Euro trotzt Konjunkturimpulsen und bleibt stabil
Der Euro zeigt sich am Donnerstagnachmittag nahezu unbeeindruckt von den jüngsten Konjunkturdaten und notiert weiterhin stabil bei einem Kurs von 1,1667 US-Dollar. Dies ist nur ein gradueller Unterschied zum Morgenwert. Die Europäische Zentralbank (EZB) hatte zuvor ihren Referenzkurs leicht gesenkt und ihn mit 1,1675 Dollar festgelegt, ein geringer Rückgang im Vergleich zum Vortag. Im Gegenzug entspricht ein US-Dollar nun 0,8565 Euro.
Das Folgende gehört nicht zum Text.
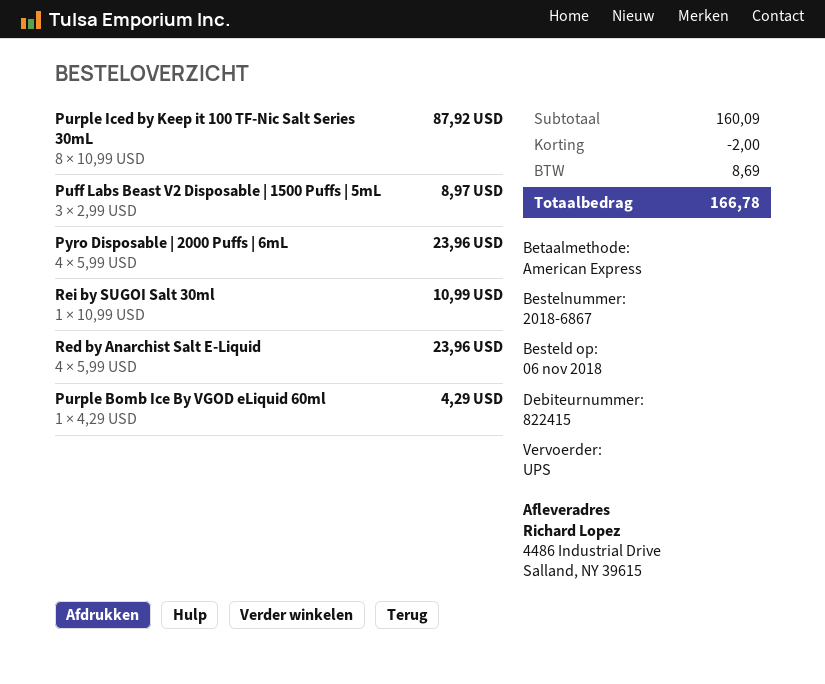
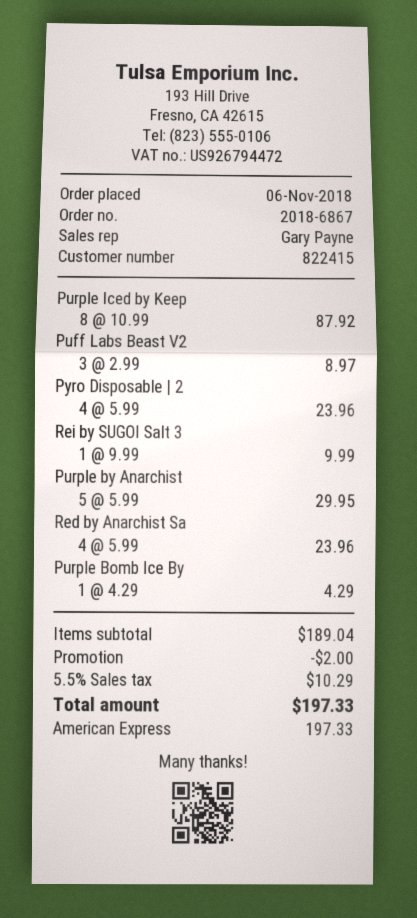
Rei by SUGOI Salt 30ml: 1 x 10.99 = 10.99 -> 1 x 9.99 = 9.99
Purple by Anarchist: none -> 5 x 5.99 = 29.95
subtotal: 160.09 -> 189.04
tax: 8.69 -> 10.29
total: 166.78 -> 197.33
Trotz unerwartet starker Konjunkturdaten aus Deutschland konnte der Euro keine nennenswerte Aufwärtsbewegung verzeichnen. Industrieunternehmen in Deutschland hatten im November einen markanten Anstieg an Aufträgen mit einem Plus von 5,6 Prozent erlebt, entgegen der negativen Erwartungen von Analysten.
Auch aus den USA kamen überraschend positive Signale: Eine geringere Anzahl an Erstanträgen auf Arbeitslosenhilfe wurde gemeldet. Dennoch belasteten diese Daten den Euro nur kurzfristig. Die abwartende Haltung der Anleger deutet darauf hin, dass der Markt gespannt auf den Arbeitsmarktbericht der US-Regierung wartet, der am Freitag erwartet wird und als wichtiger Indikator für die zukünftige Geldpolitik der USA gilt.
Die EZB veröffentlichte zudem Kurse gegenüber weiteren bedeutenden Währungen: Ein Euro entspricht jetzt 0,8687 britische Pfund, 182,97 japanische Yen und 0,9312 Schweizer Franken. Der Preis für eine Feinunze Gold fiel auf 4.450 Dollar, ein Rückgang um etwa 6 Dollar im Vergleich zum Vortag.